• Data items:
- - - - - - -

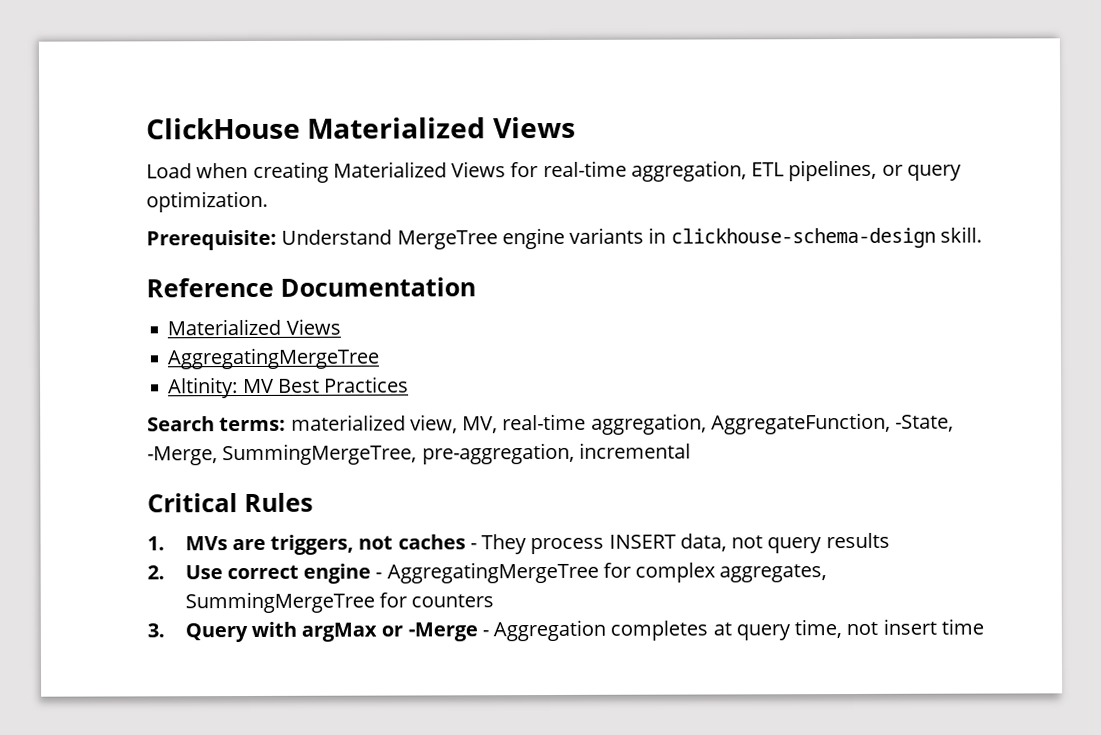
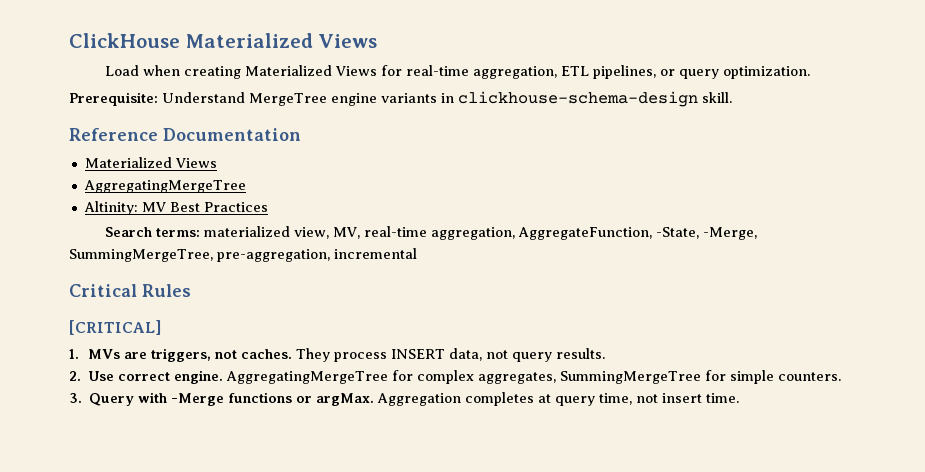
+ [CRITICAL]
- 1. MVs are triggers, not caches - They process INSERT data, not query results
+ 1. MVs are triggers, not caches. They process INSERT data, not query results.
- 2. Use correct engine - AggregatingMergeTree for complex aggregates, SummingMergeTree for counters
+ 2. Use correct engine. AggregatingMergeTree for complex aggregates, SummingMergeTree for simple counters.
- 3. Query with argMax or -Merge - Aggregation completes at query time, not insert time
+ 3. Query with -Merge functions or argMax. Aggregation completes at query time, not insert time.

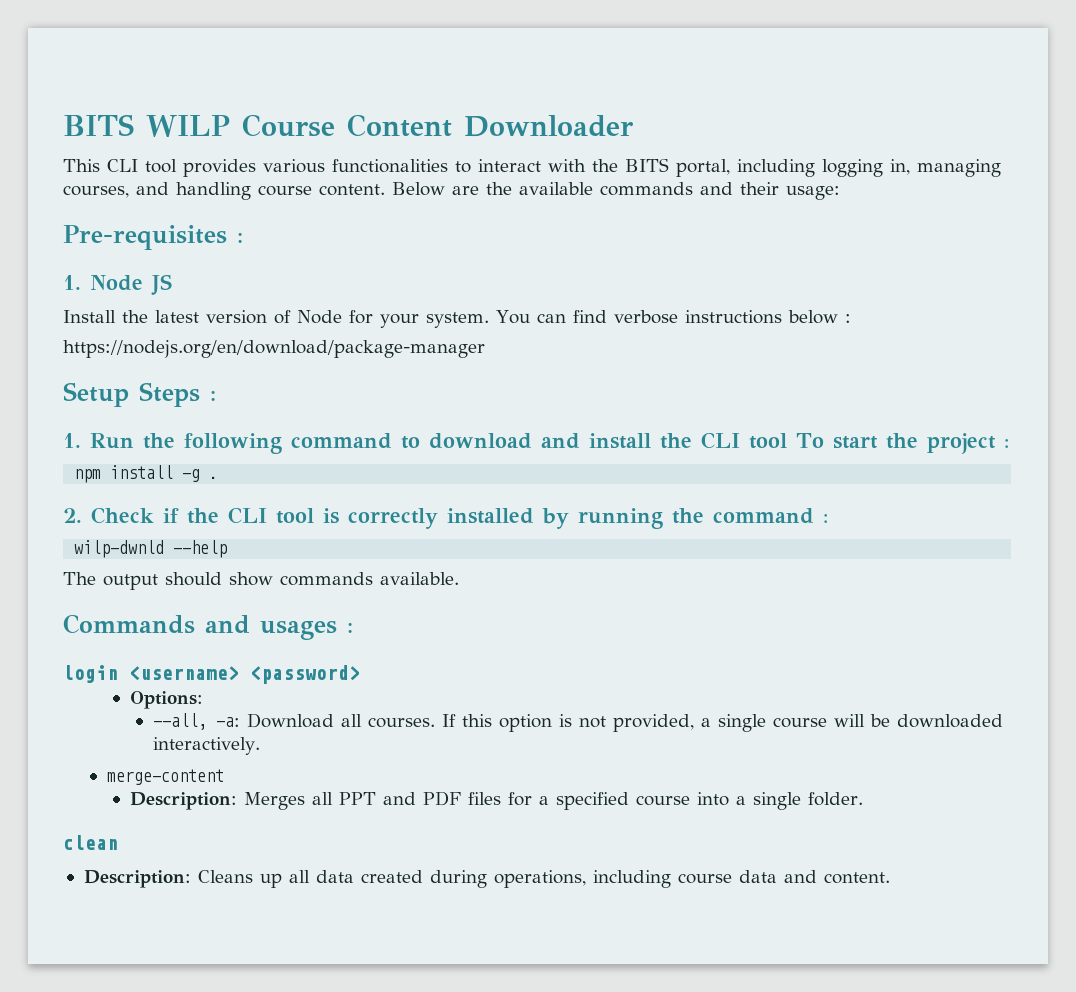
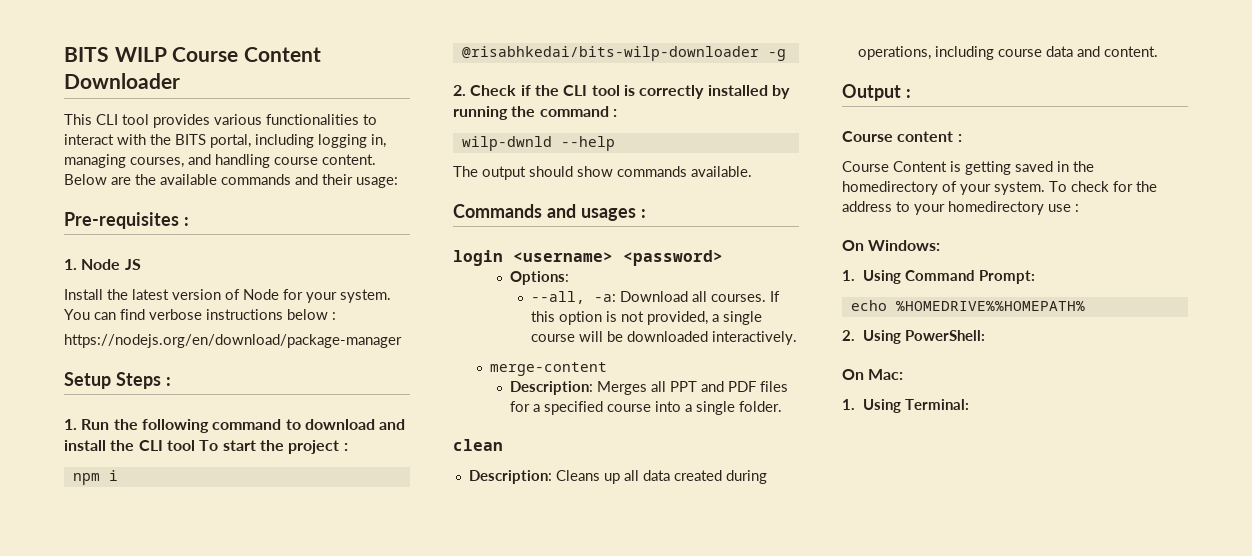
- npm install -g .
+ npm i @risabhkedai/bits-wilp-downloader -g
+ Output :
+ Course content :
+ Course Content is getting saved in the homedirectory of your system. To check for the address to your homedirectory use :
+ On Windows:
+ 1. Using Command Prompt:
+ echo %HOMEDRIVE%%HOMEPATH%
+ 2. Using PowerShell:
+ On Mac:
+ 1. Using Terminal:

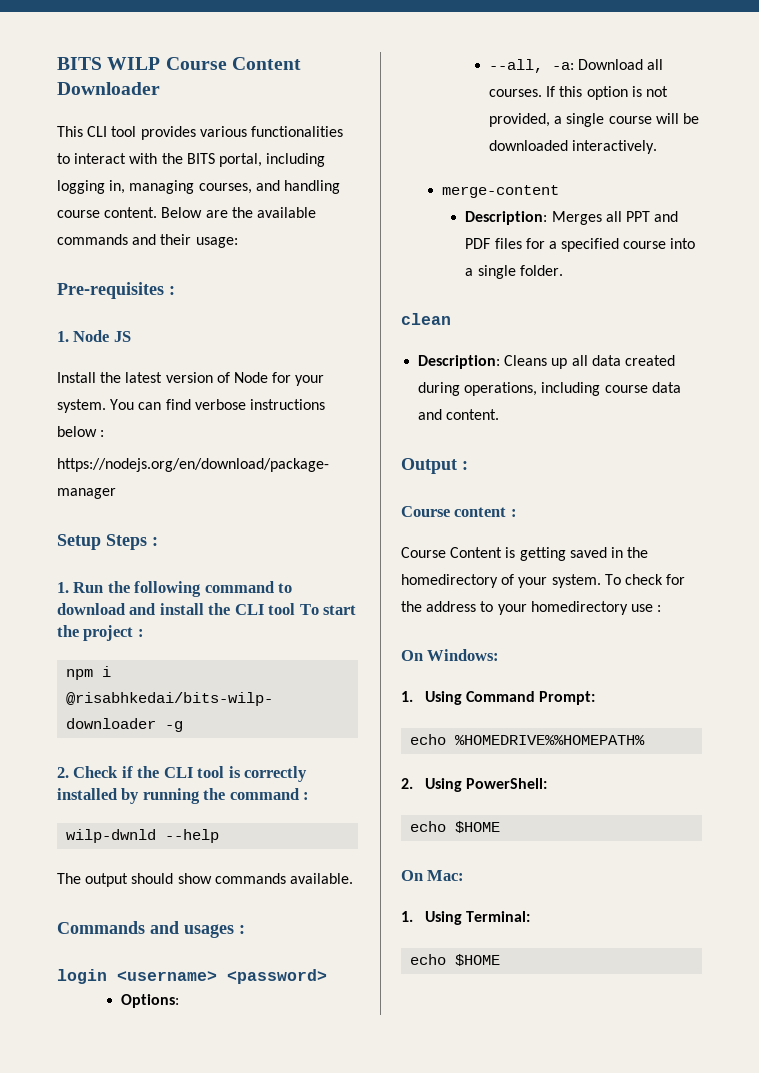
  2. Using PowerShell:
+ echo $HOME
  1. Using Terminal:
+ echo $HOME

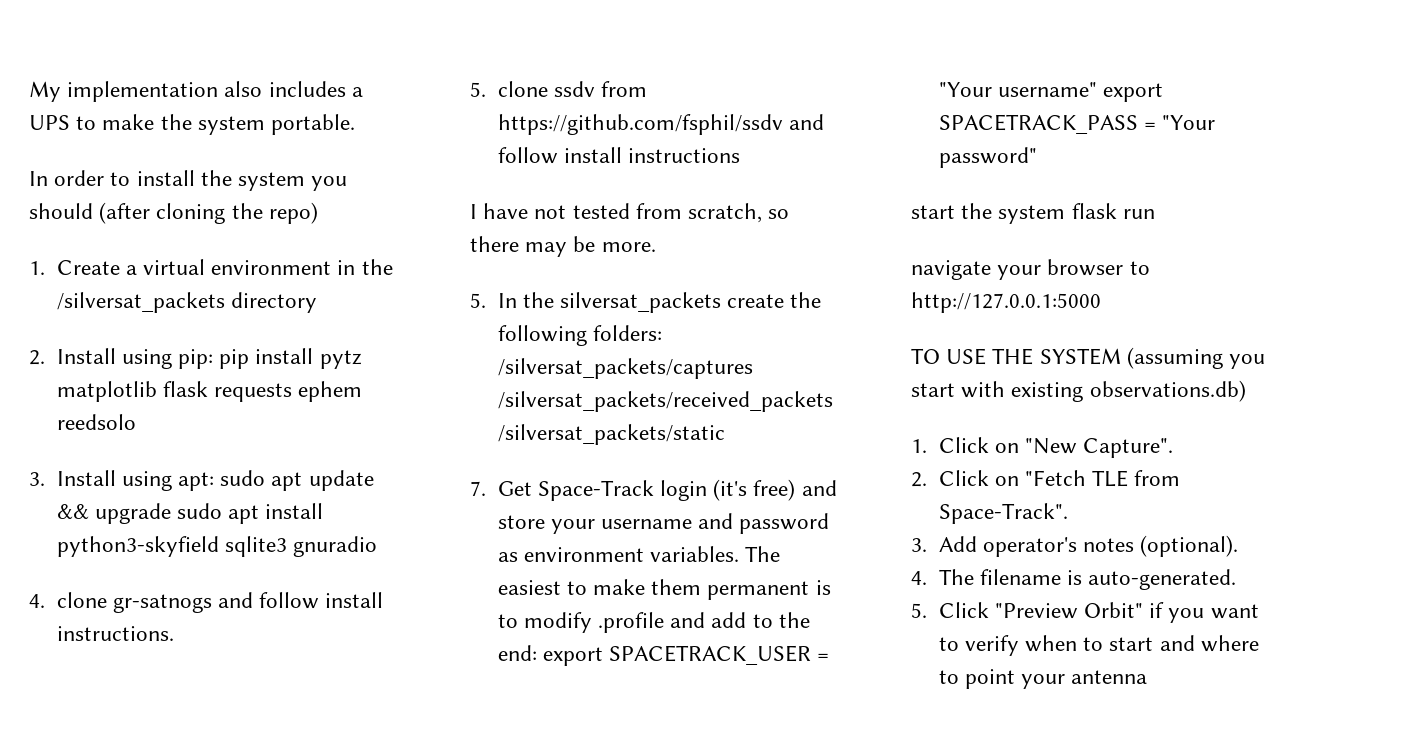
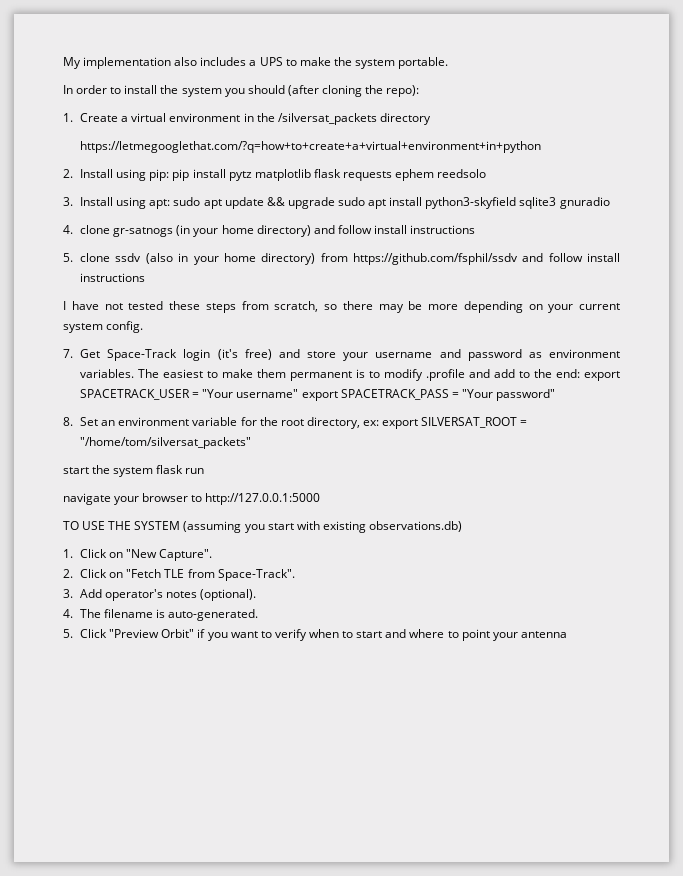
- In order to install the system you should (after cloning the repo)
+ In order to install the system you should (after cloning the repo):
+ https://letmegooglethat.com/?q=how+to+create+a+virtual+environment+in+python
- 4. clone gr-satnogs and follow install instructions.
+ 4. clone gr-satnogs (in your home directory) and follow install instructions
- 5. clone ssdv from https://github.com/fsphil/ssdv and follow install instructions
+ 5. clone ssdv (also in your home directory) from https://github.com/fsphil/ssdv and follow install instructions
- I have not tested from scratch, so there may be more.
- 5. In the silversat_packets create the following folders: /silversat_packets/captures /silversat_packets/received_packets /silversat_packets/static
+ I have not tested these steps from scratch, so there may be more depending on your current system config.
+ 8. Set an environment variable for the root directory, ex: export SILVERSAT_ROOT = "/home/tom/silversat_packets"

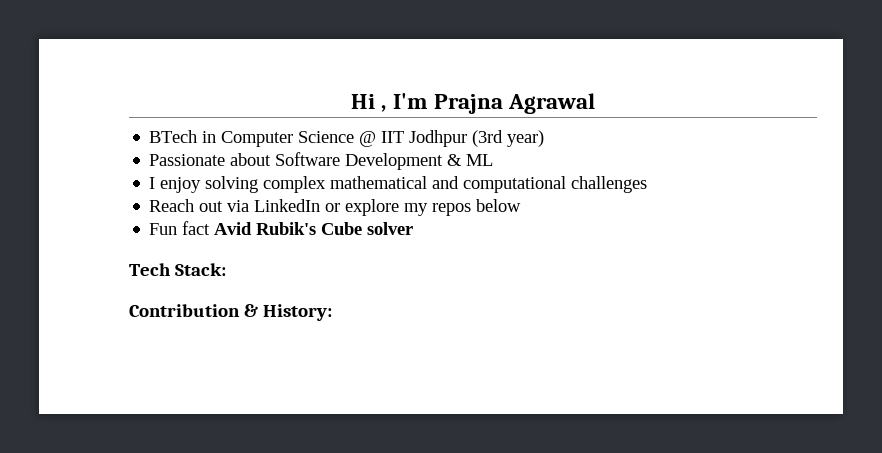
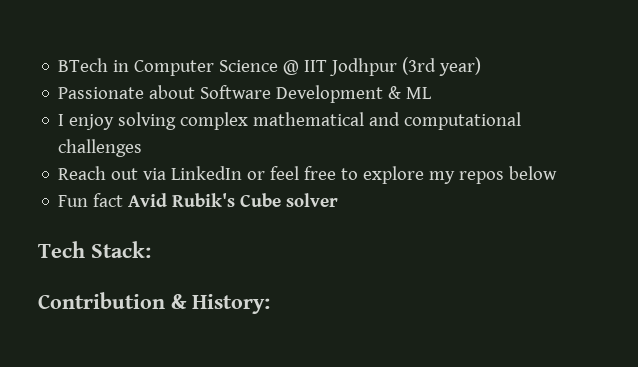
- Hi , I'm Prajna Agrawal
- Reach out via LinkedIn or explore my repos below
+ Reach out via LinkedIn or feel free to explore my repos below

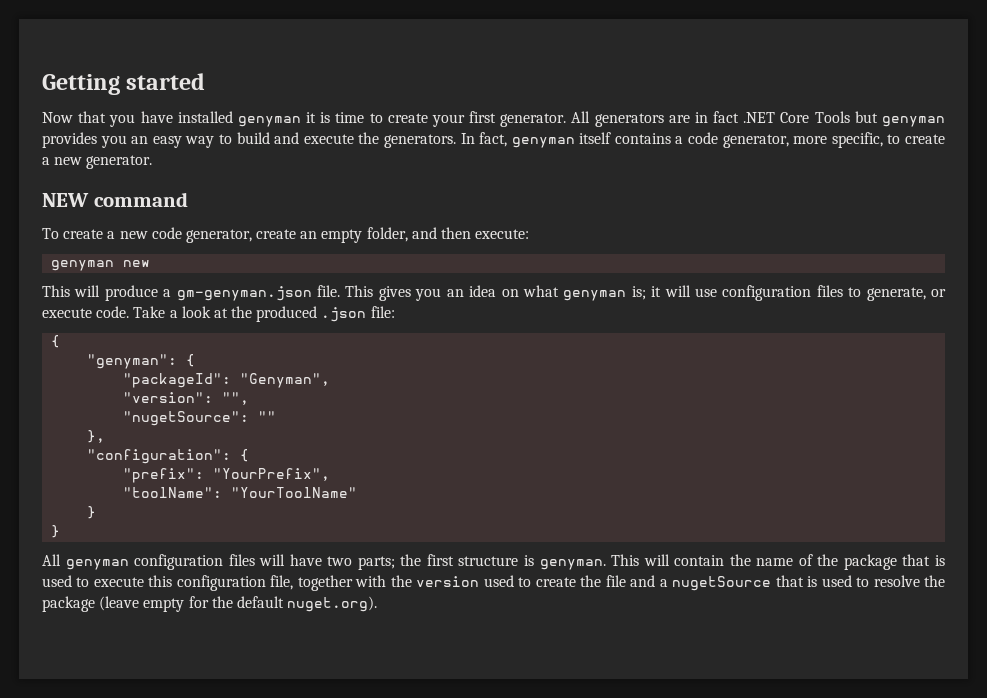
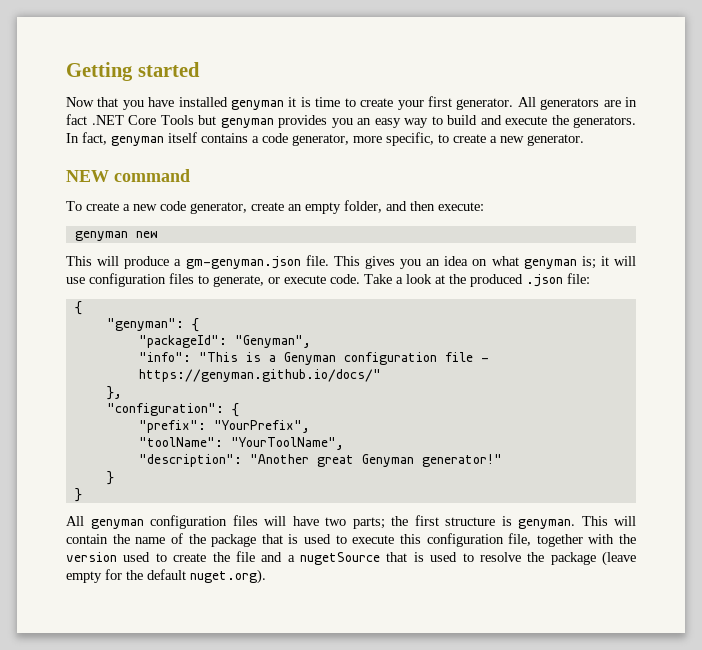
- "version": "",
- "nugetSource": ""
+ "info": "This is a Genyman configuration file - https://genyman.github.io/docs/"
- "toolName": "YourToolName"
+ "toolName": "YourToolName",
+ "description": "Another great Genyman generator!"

- - - - - - -

• Work to complete: Each record above goes into the copy unchanged; the pictures do not.

• Answer to this problem:
+ [CRITICAL]
- 1. MVs are triggers, not caches - They process INSERT data, not query results
+ 1. MVs are triggers, not caches. They process INSERT data, not query results.
- 2. Use correct engine - AggregatingMergeTree for complex aggregates, SummingMergeTree for counters
+ 2. Use correct engine. AggregatingMergeTree for complex aggregates, SummingMergeTree for simple counters.
- 3. Query with argMax or -Merge - Aggregation completes at query time, not insert time
+ 3. Query with -Merge functions or argMax. Aggregation completes at query time, not insert time.

- npm install -g .
+ npm i @risabhkedai/bits-wilp-downloader -g
+ Output :
+ Course content :
+ Course Content is getting saved in the homedirectory of your system. To check for the address to your homedirectory use :
+ On Windows:
+ 1. Using Command Prompt:
+ echo %HOMEDRIVE%%HOMEPATH%
+ 2. Using PowerShell:
+ On Mac:
+ 1. Using Terminal:

  2. Using PowerShell:
+ echo $HOME
  1. Using Terminal:
+ echo $HOME

- In order to install the system you should (after cloning the repo)
+ In order to install the system you should (after cloning the repo):
+ https://letmegooglethat.com/?q=how+to+create+a+virtual+environment+in+python
- 4. clone gr-satnogs and follow install instructions.
+ 4. clone gr-satnogs (in your home directory) and follow install instructions
- 5. clone ssdv from https://github.com/fsphil/ssdv and follow install instructions
+ 5. clone ssdv (also in your home directory) from https://github.com/fsphil/ssdv and follow install instructions
- I have not tested from scratch, so there may be more.
- 5. In the silversat_packets create the following folders: /silversat_packets/captures /silversat_packets/received_packets /silversat_packets/static
+ I have not tested these steps from scratch, so there may be more depending on your current system config.
+ 8. Set an environment variable for the root directory, ex: export SILVERSAT_ROOT = "/home/tom/silversat_packets"

- Hi , I'm Prajna Agrawal
- Reach out via LinkedIn or explore my repos below
+ Reach out via LinkedIn or feel free to explore my repos below

- "version": "",
- "nugetSource": ""
+ "info": "This is a Genyman configuration file - https://genyman.github.io/docs/"
- "toolName": "YourToolName"
+ "toolName": "YourToolName",
+ "description": "Another great Genyman generator!"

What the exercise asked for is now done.